======== EXERCISE INPUT ========

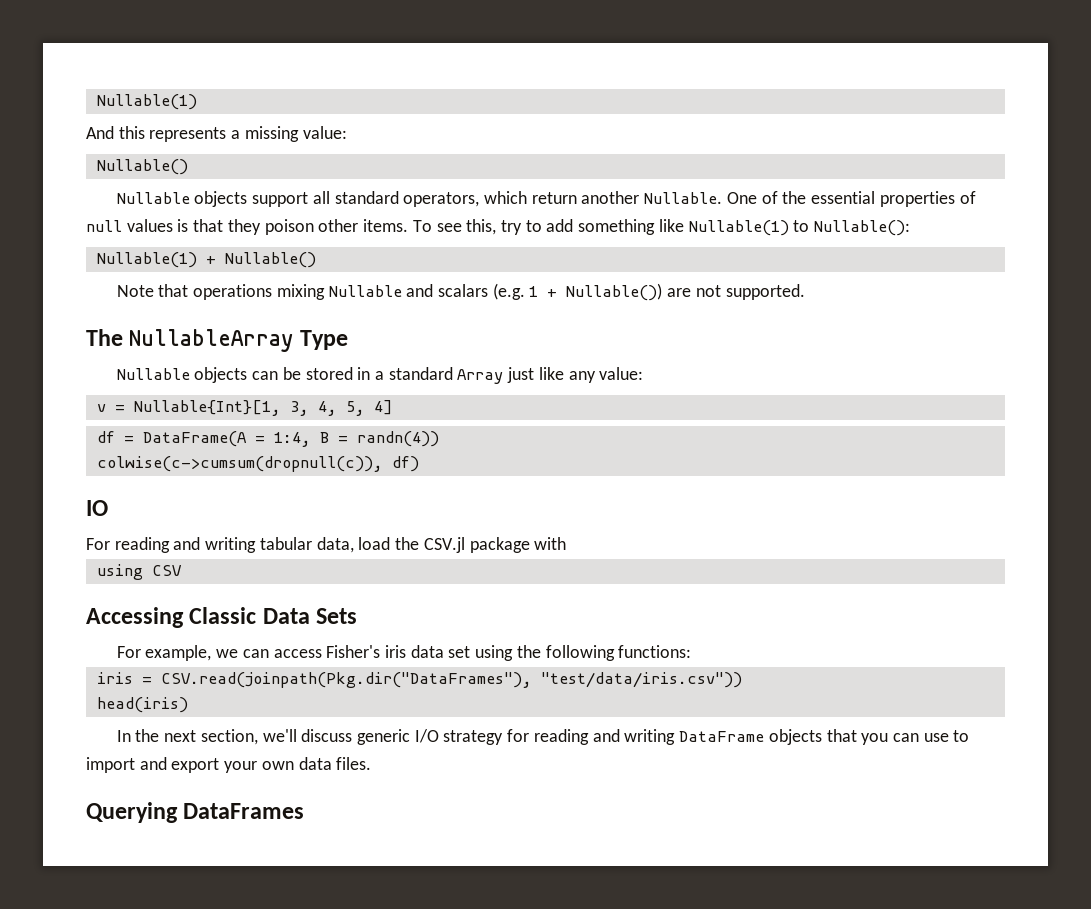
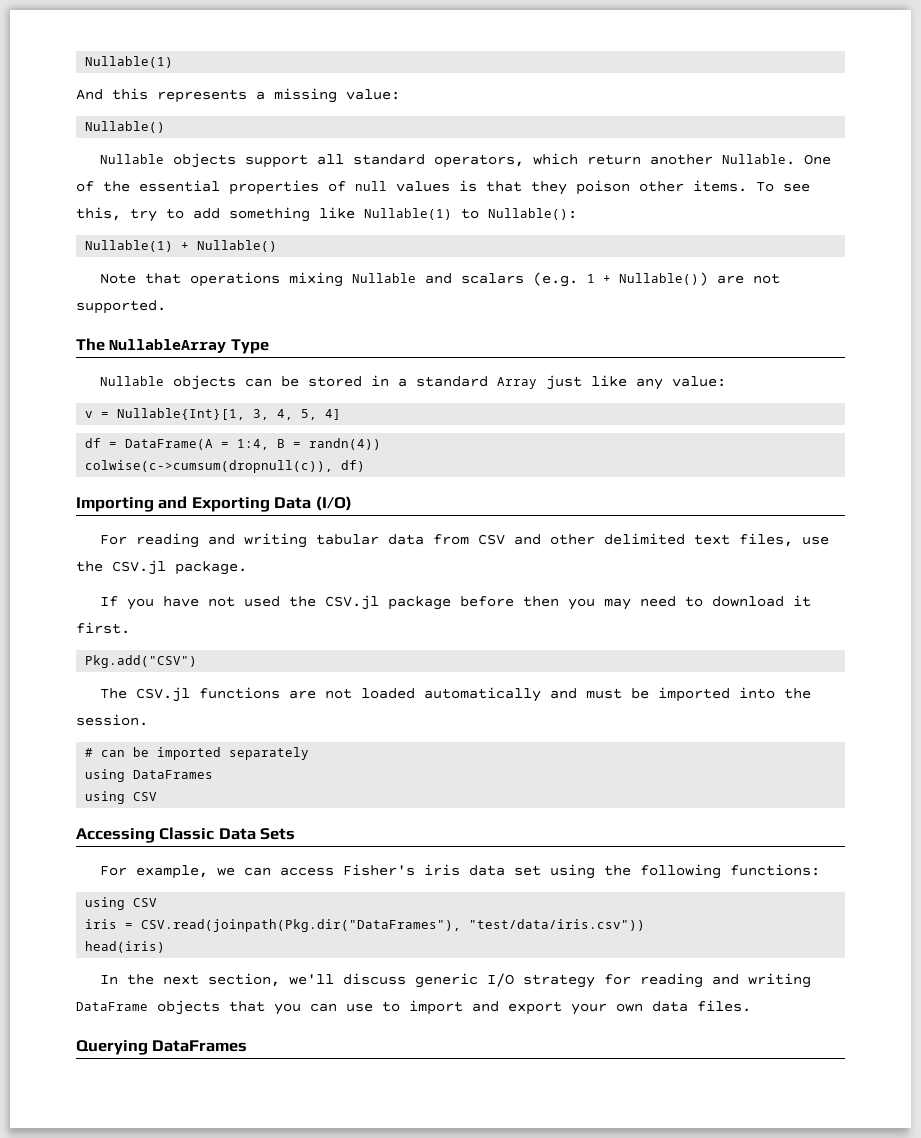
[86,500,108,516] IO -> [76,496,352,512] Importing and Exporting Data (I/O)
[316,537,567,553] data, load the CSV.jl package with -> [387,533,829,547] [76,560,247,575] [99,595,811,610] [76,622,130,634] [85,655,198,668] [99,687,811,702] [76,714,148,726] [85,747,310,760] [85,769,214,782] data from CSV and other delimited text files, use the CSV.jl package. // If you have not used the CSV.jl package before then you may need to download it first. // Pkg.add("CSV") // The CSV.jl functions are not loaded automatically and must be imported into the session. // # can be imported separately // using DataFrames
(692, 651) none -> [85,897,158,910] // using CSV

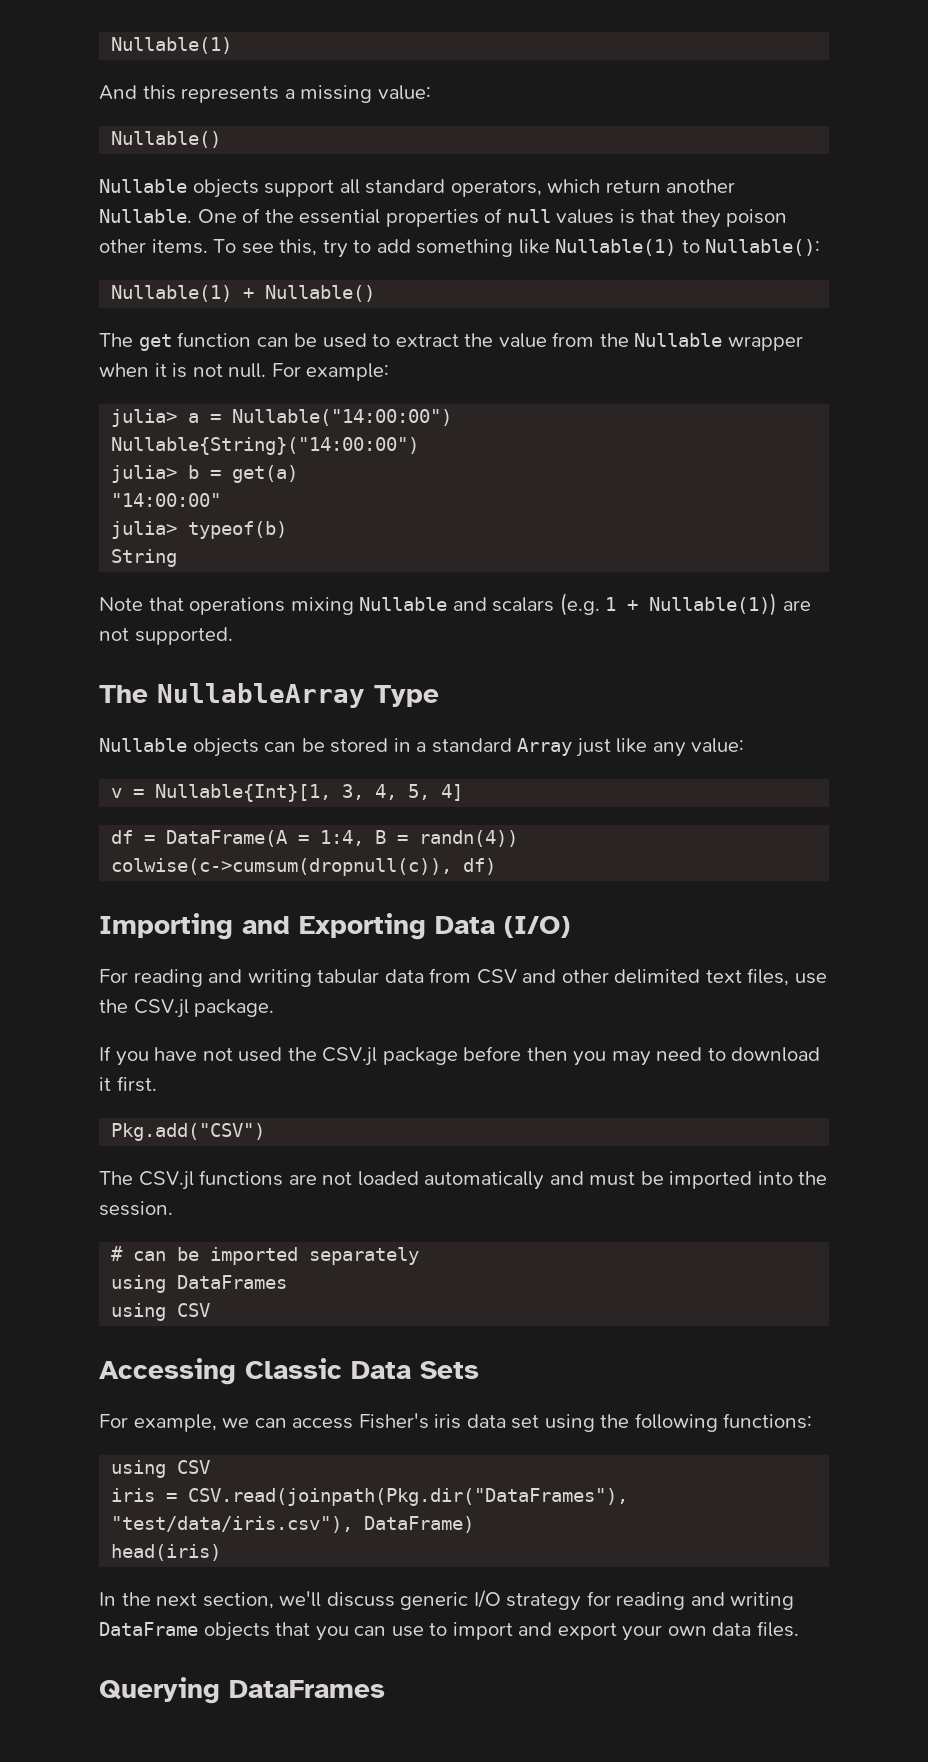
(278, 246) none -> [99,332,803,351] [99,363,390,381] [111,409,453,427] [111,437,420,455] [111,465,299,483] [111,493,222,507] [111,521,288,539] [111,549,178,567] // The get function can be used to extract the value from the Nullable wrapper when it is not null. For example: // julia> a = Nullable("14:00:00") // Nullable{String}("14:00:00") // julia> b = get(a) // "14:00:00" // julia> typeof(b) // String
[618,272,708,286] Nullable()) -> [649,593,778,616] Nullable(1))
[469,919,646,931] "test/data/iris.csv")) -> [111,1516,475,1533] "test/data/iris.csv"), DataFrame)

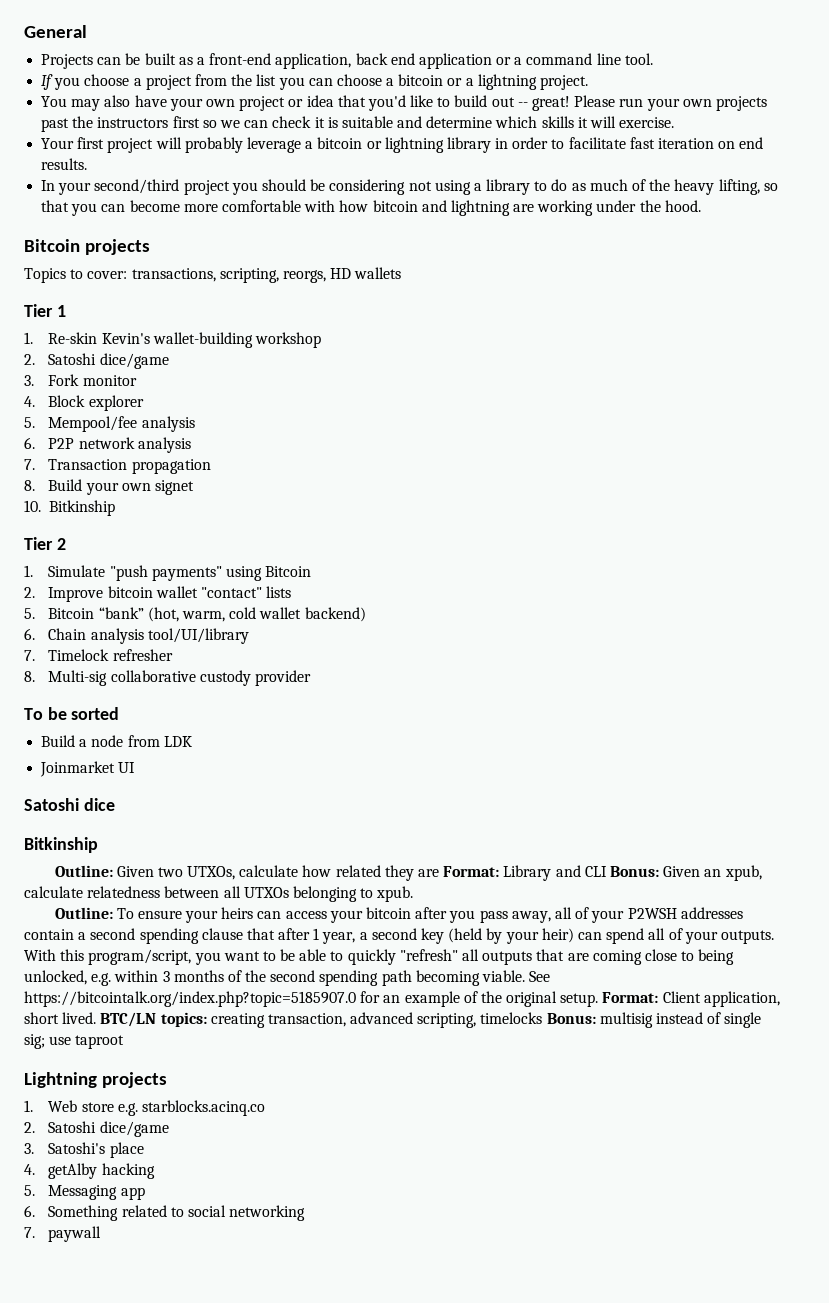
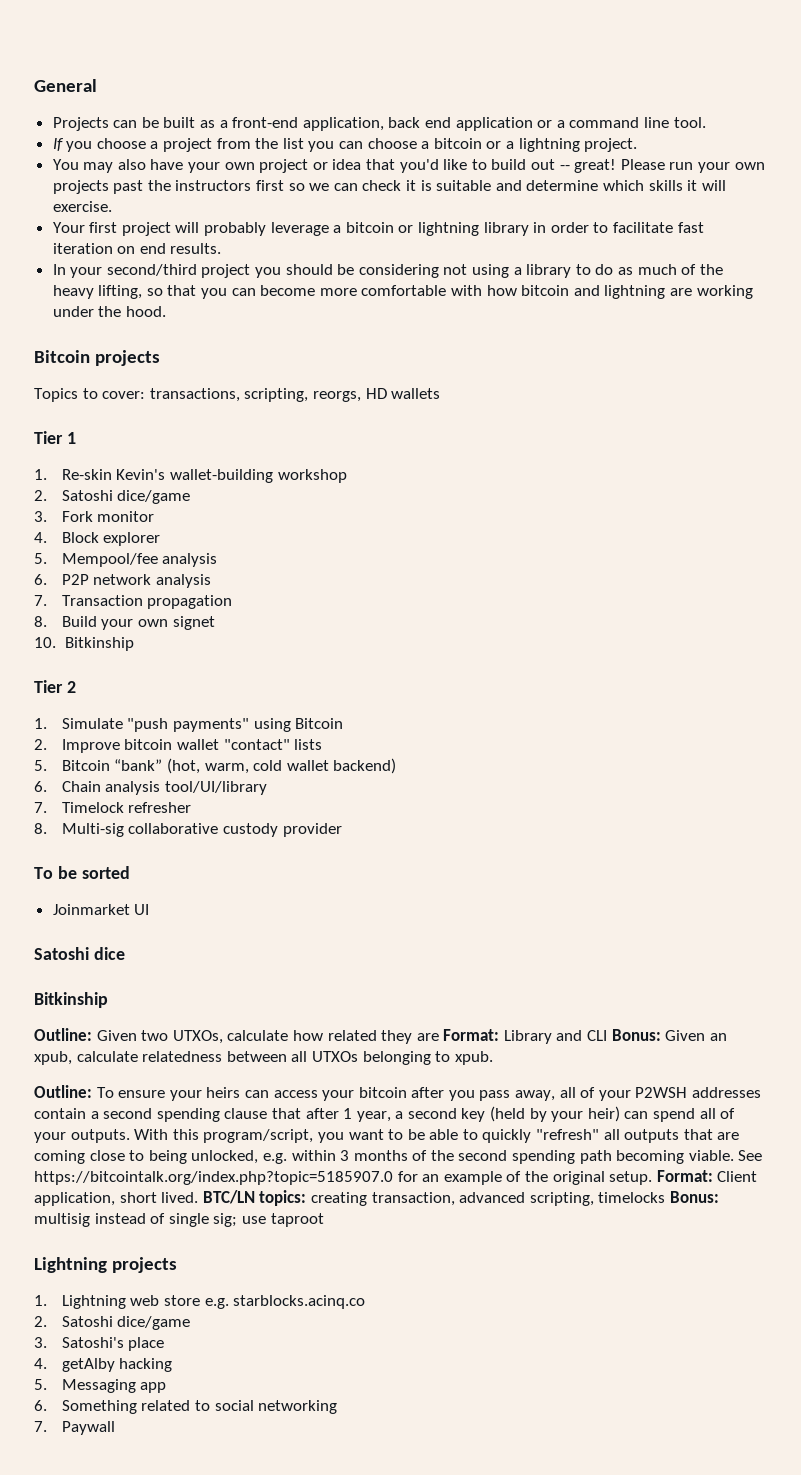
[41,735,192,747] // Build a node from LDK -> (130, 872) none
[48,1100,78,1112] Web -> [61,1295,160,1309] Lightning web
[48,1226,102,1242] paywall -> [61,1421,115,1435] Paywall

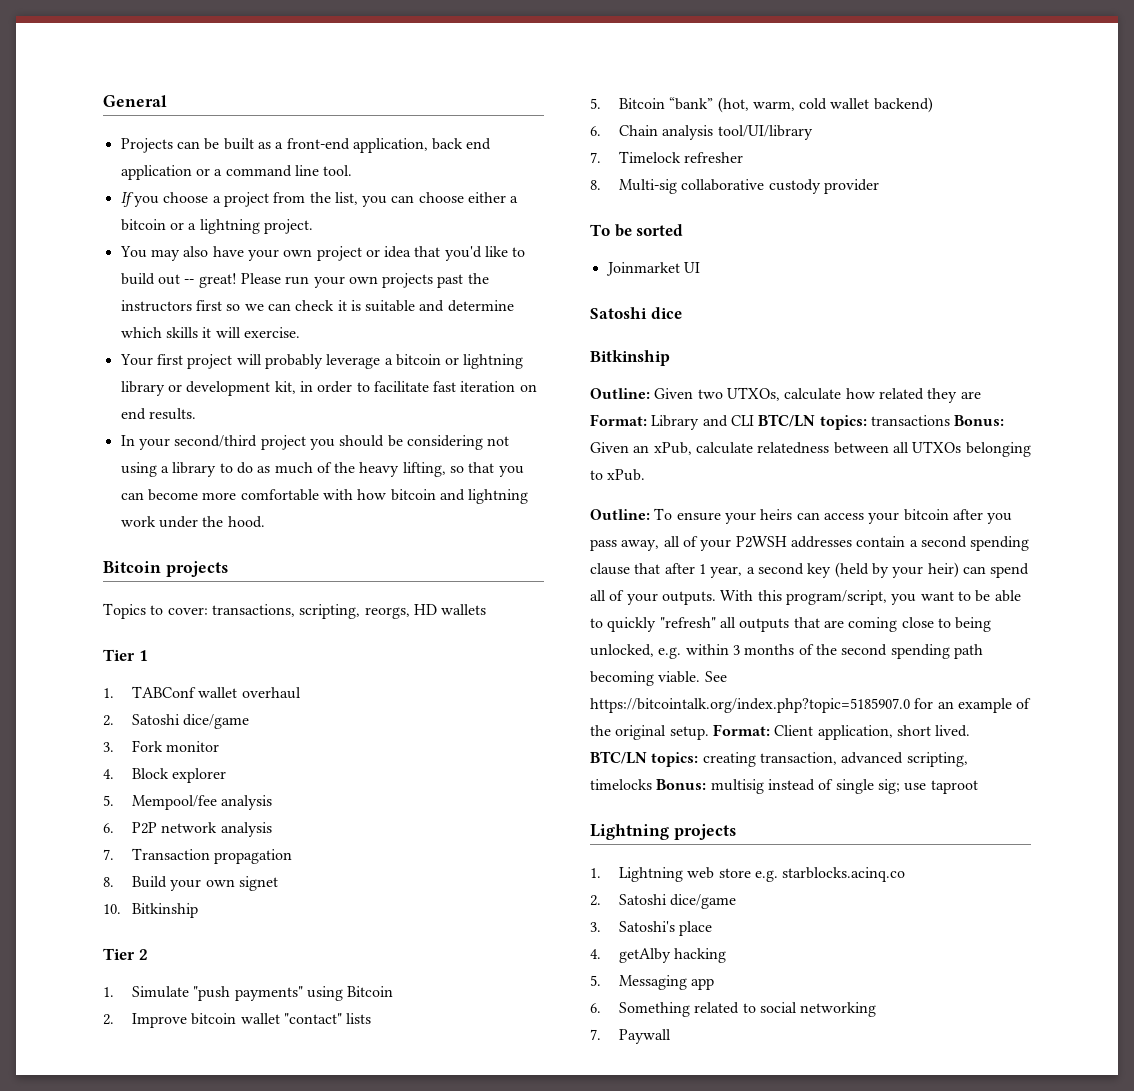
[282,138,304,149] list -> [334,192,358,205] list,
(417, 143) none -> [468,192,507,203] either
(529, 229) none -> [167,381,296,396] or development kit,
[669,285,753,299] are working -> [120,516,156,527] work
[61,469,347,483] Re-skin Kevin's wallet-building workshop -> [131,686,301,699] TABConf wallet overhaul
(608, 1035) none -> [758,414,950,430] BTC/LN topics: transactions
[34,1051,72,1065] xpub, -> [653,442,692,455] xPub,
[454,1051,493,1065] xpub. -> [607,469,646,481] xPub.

========

**AIM OF THE EXERCISE:** Repeat the data exactly, without the pictures.

**THE ANSWER:**
[86,500,108,516] IO -> [76,496,352,512] Importing and Exporting Data (I/O)
[316,537,567,553] data, load the CSV.jl package with -> [387,533,829,547] [76,560,247,575] [99,595,811,610] [76,622,130,634] [85,655,198,668] [99,687,811,702] [76,714,148,726] [85,747,310,760] [85,769,214,782] data from CSV and other delimited text files, use the CSV.jl package. // If you have not used the CSV.jl package before then you may need to download it first. // Pkg.add("CSV") // The CSV.jl functions are not loaded automatically and must be imported into the session. // # can be imported separately // using DataFrames
(692, 651) none -> [85,897,158,910] // using CSV

(278, 246) none -> [99,332,803,351] [99,363,390,381] [111,409,453,427] [111,437,420,455] [111,465,299,483] [111,493,222,507] [111,521,288,539] [111,549,178,567] // The get function can be used to extract the value from the Nullable wrapper when it is not null. For example: // julia> a = Nullable("14:00:00") // Nullable{String}("14:00:00") // julia> b = get(a) // "14:00:00" // julia> typeof(b) // String
[618,272,708,286] Nullable()) -> [649,593,778,616] Nullable(1))
[469,919,646,931] "test/data/iris.csv")) -> [111,1516,475,1533] "test/data/iris.csv"), DataFrame)

[41,735,192,747] // Build a node from LDK -> (130, 872) none
[48,1100,78,1112] Web -> [61,1295,160,1309] Lightning web
[48,1226,102,1242] paywall -> [61,1421,115,1435] Paywall

[282,138,304,149] list -> [334,192,358,205] list,
(417, 143) none -> [468,192,507,203] either
(529, 229) none -> [167,381,296,396] or development kit,
[669,285,753,299] are working -> [120,516,156,527] work
[61,469,347,483] Re-skin Kevin's wallet-building workshop -> [131,686,301,699] TABConf wallet overhaul
(608, 1035) none -> [758,414,950,430] BTC/LN topics: transactions
[34,1051,72,1065] xpub, -> [653,442,692,455] xPub,
[454,1051,493,1065] xpub. -> [607,469,646,481] xPub.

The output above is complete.